Sur le mur au-dessus du tableau, Amélie la maitresse des CP-CE1 a fixé une grosse pendule ronde très drôle. Au milieu se trouve un clown multicolore qui fait un grand sourire de sa bouche toute rouge. Ses longs bras forment les aiguilles, c’est rigolo. Souvent, à la récréation, les enfants de la classe s’amusent à se faire deviner l’heure en imitant les positions du clown. Mine de rien, même les CP savent lire l’heure grâce à la pendule d’Amélie.
Mais là, tout de suite, Barnabé n’a pas du tout envie de rire. Il n’attend qu’une chose : que le bras gauche du clown arrive sur le 4 et son bras droit sur le 6. Cela signifiera que c’est la fin de la journée et le début des vacances de Noël. Pour l’instant, le bras droit se trouve sur le 3, il ne semble pas pressé de descendre.
Ce n’est pas que Barnabé n’aime pas l’école ou Amélie, c’est surtout qu’il est impatient. Le centre commercial de la ville a annoncé qu’à partir d’aujourd’hui le père Noël viendra rendre visite aux enfants. Caroline, la maman de sa copine Myrtille, a promis de les emmener dès la sortie de l’école, avant qu’il y ait trop de monde.
Barnabé n’en peut plus ! Il regarde Myrtille, elle semble aussi calme que d’habitude. Elle a peut-être oublié ? Comment est-ce possible ? Il s’agit du père Noël, tout de même ! Dans son cartable, bien rangé, il y a un dessin que Barnabé a préparé tout exprès, avec ses plus beaux feutres. Il y a également des sablés à la vanille, emballés dans du papier alu. C’est lui qui les a confectionnés et il a hâte de les offrir au vieil homme.
Myrtille est plongée dans un livre, elle ne remarque pas les gestes de son ami, qui cherche à attirer son attention. Tout à coup, une main légère se pose sur l’épaule du petit garçon.
— Barnabé, je te trouve bien agité, ces dernières minutes. Quelque chose te dérange ?
C’est la voix d’Amélie. Honteux, Barnabé enfouit le nez dans son roman, sous les rires de ses camarades. Plus que dix minutes et la journée se finira.

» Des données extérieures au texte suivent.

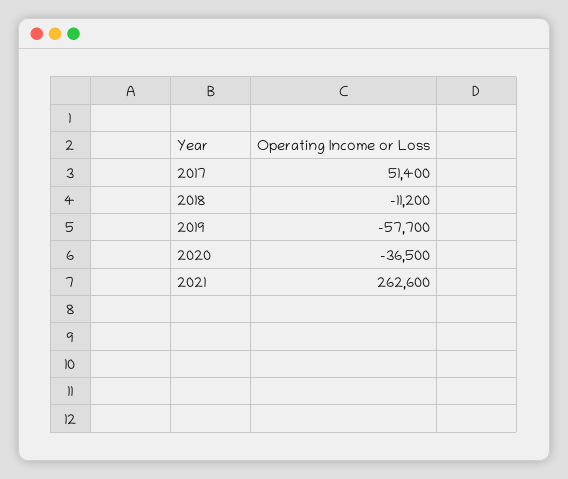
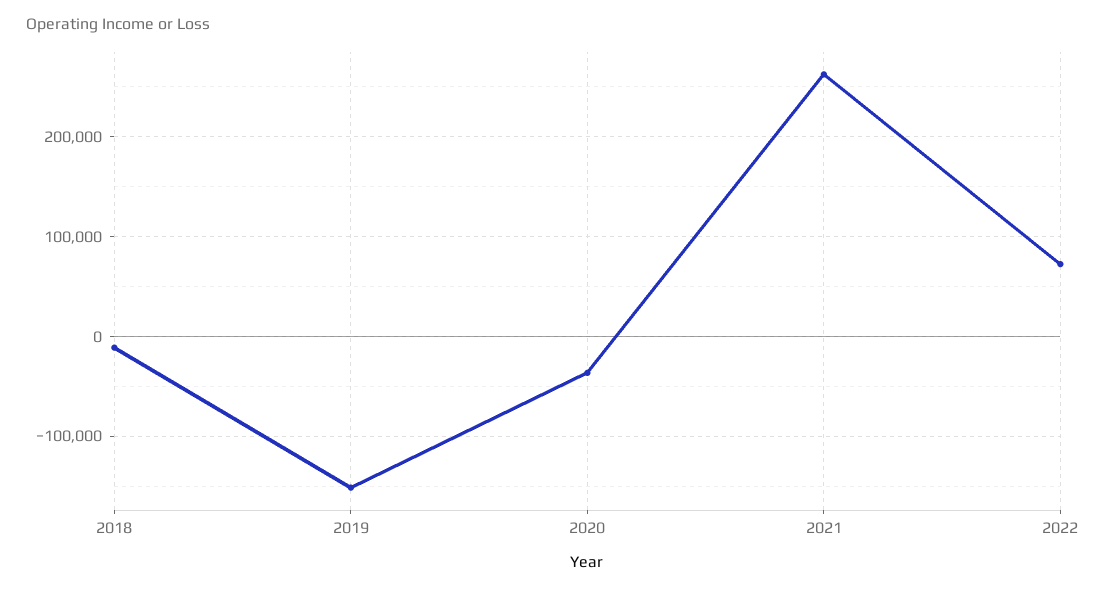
2017: 51400 -> none
2019: -57700 -> -150000
2022: none -> 70000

La queue au centre commercial n’est pas très longue, à peine une vingtaine de personnes avant eux. Caroline avait raison, il valait mieux venir tôt. Ça n’avance pas vite, le père Noël accorde du temps à chaque enfant. Il leur parle, leur offre des papillotes. Les parents prennent des photos. Parfois, les plus petits pleurent, ils ont peur de cet immense bonhomme avec sa grande barbe blanche. Ils refusent de se laisser approcher de trop près. Barnabé ne l’avouera jamais, il se comportait comme eux avant. Maintenant qu’il a sept ans et demi, ce n’est plus pareil. Il est moins impressionné.
Le père Noël est vraiment gentil, il respecte leur panique, il ne les force pas. Au contraire, il reste à bonne distance et s’accroupit pour se mettre à leur hauteur. D’une voix très douce, des sourires lumineux dans le regard, il les rassure et les cajole. Presque tous finissent par se calmer le temps de la photo.
— Je ne vois pas l’intérêt, glisse Barnabé à l’oreille de Myrtille. Ils dégoulinent de morve, avec les yeux tout rouges d’avoir tant pleuré. Tu parles d’un souvenir !
Myrtille approuve de la tête.
— Moi, quand j’aurai des enfants, je ne les forcerai jamais à des choses qui leur font peur, ajoute son copain.
Caroline a entendu ses paroles, elle commente :
— Tu as bien raison, Barnabé. Mais tu sais, je pense que les adultes agissent souvent sans réfléchir à l’effet sur les bambins.
Il ne reste plus qu’un enfant devant eux, une toute petite fille dans une poussette, presque encore un bébé. Elle suce son pouce et observe le père Noël avec inquiétude. Dès qu’il fait mine d’avancer, elle lâche des cris perçants, plus forts qu’un avion à réaction. Myrtille et Barnabé ont envie de se boucher les oreilles. Comme les fois précédentes, le vieil homme s’agenouille face à la fillette.
Myrtille donne un grand coup de coude à son ami, elle produit d’abominables grimaces pour lui indiquer de regarder vers le bas. Barnabé suit la direction de son regard. En s’abaissant, le long manteau rouge du père Noël s’est relevé et on peut voir ses chaussures.
Ça alors ! Jamais ils ne se seraient attendus à ce spectacle. Ils en restent muets d’étonnement, tous les deux. Ils échangent un regard stupéfait, pendant que la maman de la petite prend sa fille en photo.